[Revision comparison data]
*** Begin section ***

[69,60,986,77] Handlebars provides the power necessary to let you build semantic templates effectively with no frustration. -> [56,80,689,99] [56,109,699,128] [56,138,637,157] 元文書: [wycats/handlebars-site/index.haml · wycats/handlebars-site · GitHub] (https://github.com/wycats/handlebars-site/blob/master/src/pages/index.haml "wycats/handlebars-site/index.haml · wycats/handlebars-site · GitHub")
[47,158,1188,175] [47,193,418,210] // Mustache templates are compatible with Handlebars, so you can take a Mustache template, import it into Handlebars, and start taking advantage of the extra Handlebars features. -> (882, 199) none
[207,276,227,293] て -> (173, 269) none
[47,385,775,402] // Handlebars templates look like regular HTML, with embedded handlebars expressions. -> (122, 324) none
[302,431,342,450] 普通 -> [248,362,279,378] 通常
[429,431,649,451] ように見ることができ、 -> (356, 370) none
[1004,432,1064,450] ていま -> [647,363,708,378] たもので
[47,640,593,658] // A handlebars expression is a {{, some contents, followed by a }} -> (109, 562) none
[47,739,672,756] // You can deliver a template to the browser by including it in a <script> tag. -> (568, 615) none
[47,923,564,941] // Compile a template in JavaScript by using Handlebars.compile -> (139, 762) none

*** End section ***
*** Begin section ***

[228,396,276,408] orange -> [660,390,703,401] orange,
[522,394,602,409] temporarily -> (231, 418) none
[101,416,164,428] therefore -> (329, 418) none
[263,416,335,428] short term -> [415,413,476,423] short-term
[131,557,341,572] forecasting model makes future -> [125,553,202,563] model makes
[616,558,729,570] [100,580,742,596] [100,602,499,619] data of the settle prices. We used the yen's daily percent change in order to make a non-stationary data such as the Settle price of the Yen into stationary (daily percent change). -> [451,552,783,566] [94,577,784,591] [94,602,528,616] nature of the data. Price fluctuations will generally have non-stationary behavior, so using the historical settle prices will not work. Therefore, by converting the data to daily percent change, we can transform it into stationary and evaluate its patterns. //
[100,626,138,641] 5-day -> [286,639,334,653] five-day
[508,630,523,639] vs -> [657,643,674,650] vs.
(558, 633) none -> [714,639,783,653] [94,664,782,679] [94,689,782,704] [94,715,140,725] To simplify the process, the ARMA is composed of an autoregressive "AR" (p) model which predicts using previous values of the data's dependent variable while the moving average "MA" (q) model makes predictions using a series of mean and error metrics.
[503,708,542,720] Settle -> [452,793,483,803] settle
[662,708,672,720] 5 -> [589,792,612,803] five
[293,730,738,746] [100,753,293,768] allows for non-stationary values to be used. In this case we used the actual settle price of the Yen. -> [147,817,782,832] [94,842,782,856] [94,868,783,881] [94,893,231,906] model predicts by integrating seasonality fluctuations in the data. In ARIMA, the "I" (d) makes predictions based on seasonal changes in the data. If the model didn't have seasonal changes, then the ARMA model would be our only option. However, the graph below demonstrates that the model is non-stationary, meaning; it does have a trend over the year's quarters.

*** End section ***

> [EXERCISE DESCRIPTION] Show all of the lines above in which "makes" is present.

> [RESPONSE]
[131,557,341,572] forecasting model makes future -> [125,553,202,563] model makes
(558, 633) none -> [714,639,783,653] [94,664,782,679] [94,689,782,704] [94,715,140,725] To simplify the process, the ARMA is composed of an autoregressive "AR" (p) model which predicts using previous values of the data's dependent variable while the moving average "MA" (q) model makes predictions using a series of mean and error metrics.
[293,730,738,746] [100,753,293,768] allows for non-stationary values to be used. In this case we used the actual settle price of the Yen. -> [147,817,782,832] [94,842,782,856] [94,868,783,881] [94,893,231,906] model predicts by integrating seasonality fluctuations in the data. In ARIMA, the "I" (d) makes predictions based on seasonal changes in the data. If the model didn't have seasonal changes, then the ARMA model would be our only option. However, the graph below demonstrates that the model is non-stationary, meaning; it does have a trend over the year's quarters.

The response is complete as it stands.